3 Stages of Foreclosure Buying

1. Pre-foreclosure - Typically after the lis pendens or notice of default has been filed. The buyer can approach the owner and offer to buy the property outright before the foreclosure sale. If the proceeds are enough to pay off the mortgage, the owner can walk away and avoid a foreclosure on their record. There may even be equity they can capture. More common these days, though, the seller will have no equity and often will owe more than the home is worth. This is where you’re most likely to see a short-sale situation. The owner may agree to sell the home, but the lender must agree to accept an amount short of what they are owed.

2. Public Auction - This is the official court ordered sale of the property. The property is auctioned at the courthouse, sometimes literally on the courthouse steps. The highest bidder walks away with the property after the loan balance is paid off. If there isn’t sufficient equity in the property, often it is the lender who is the high bidder at the auction. Occasionally, there will be equity in the property and buyers can find deals at public auctions. This is not recommended for the novice buyer, though. Large amounts are required for deposit on these auctions and there is usually little opportunity to inspect the property. Other liens, such as IRS tax liens, may encumber the property as well.
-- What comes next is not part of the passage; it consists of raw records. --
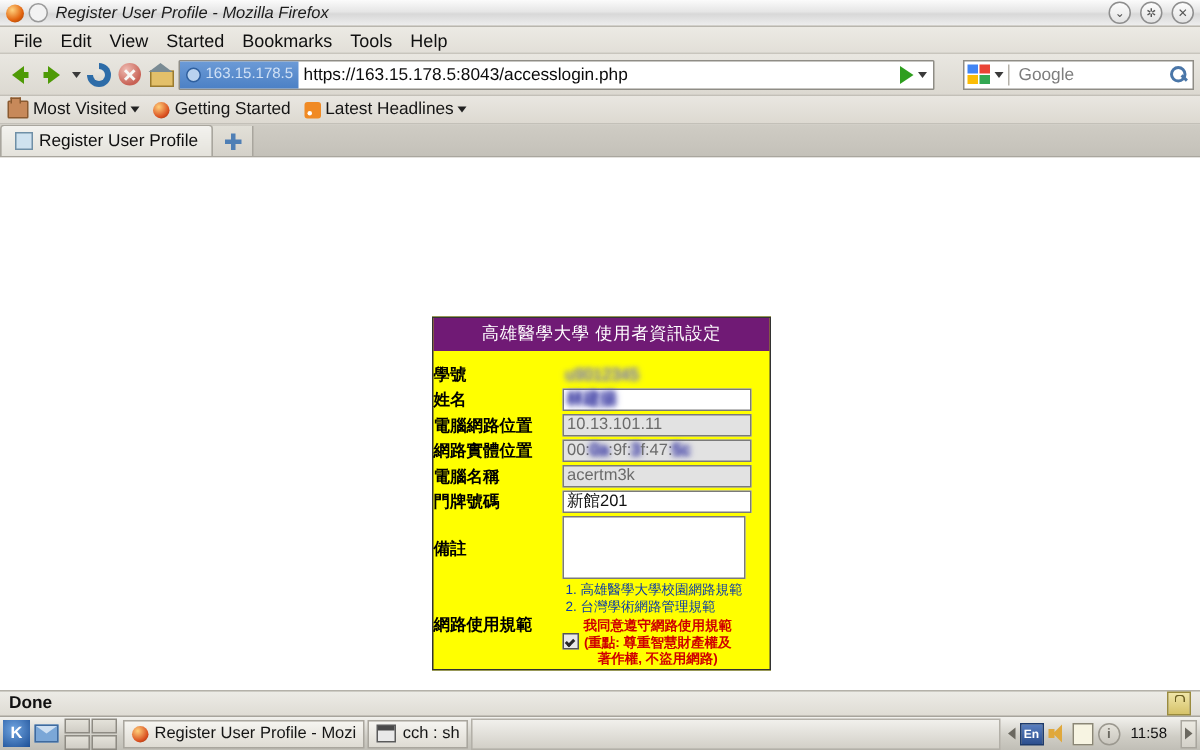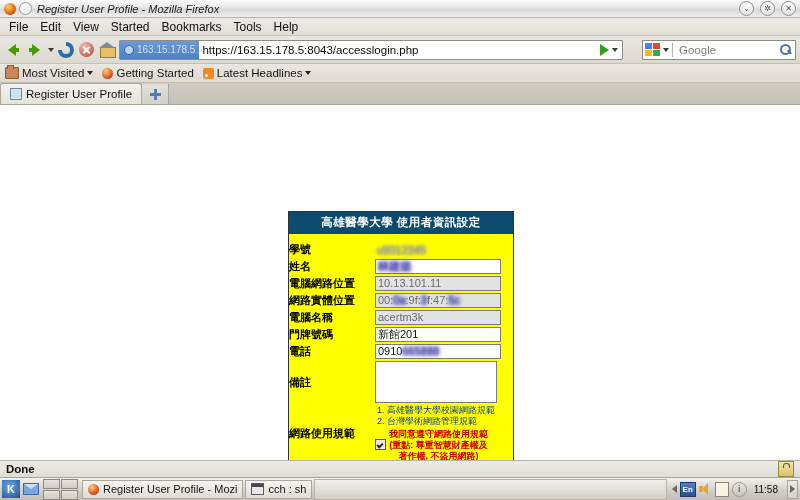--- a/index.html
+++ b/index.html
@@ -107,7 +107,7 @@
   .page{flex:1;background:#fff;position:relative;overflow:hidden;}
   .card{position:absolute;left:288px;top:106px;width:224px;
     background:#ffff00;border:1px solid #333;}
-  .cardhdr{background:#0c4a6e;color:#fff;font-weight:bold;text-align:center;
+  .cardhdr{background:#701a75;color:#fff;font-weight:normal;text-align:center;
     font-size:11.5px;padding:3px 0 4px;letter-spacing:.5px;}
   table.form{border-collapse:collapse;margin:7px 0 0 0;width:100%;}
   table.form td{padding:1px 0;vertical-align:middle;font-size:11px;}

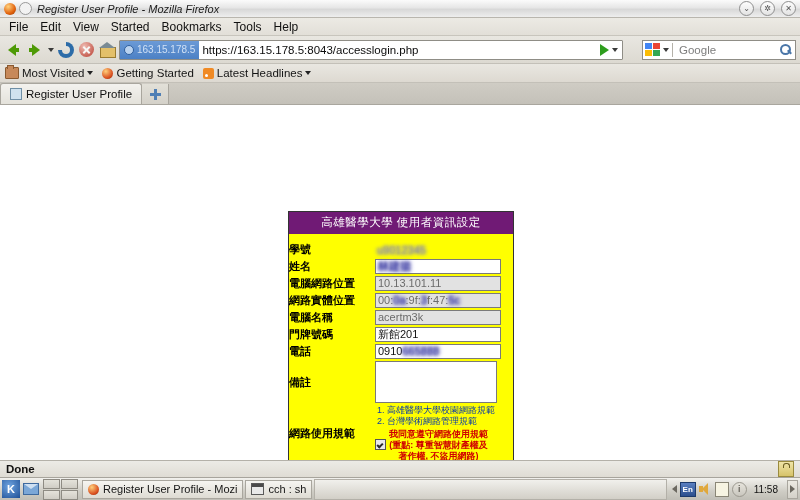--- a/index.html
+++ b/index.html
@@ -313,14 +313,6 @@
               </td>
         </tr>
         <tr>
-          <td class="lab">電話</td>
-          <td>
-            <div class="inp mixed">
-              <i>0910</i><i class="blur">665888</i>
-            </div>
-          </td>
-        </tr>
-        <tr>
           <td class="lab">備註</td>
           <td>
                 <div class="ta"></div>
3. Bank Owned (REO) - The lender takes ownership of the property at the public auction or through an agreement with the borrower (deed in lieu of foreclosure). The lender will in almost all cases resell the property by listing it with a real estate agent. This is by far the easiest way to obtain a foreclosure property. The properties are usually priced very aggressively because the lender doesn’t want the expense and liability of owning the property. Many of these properties may need maintenance and repair but will be priced accordingly.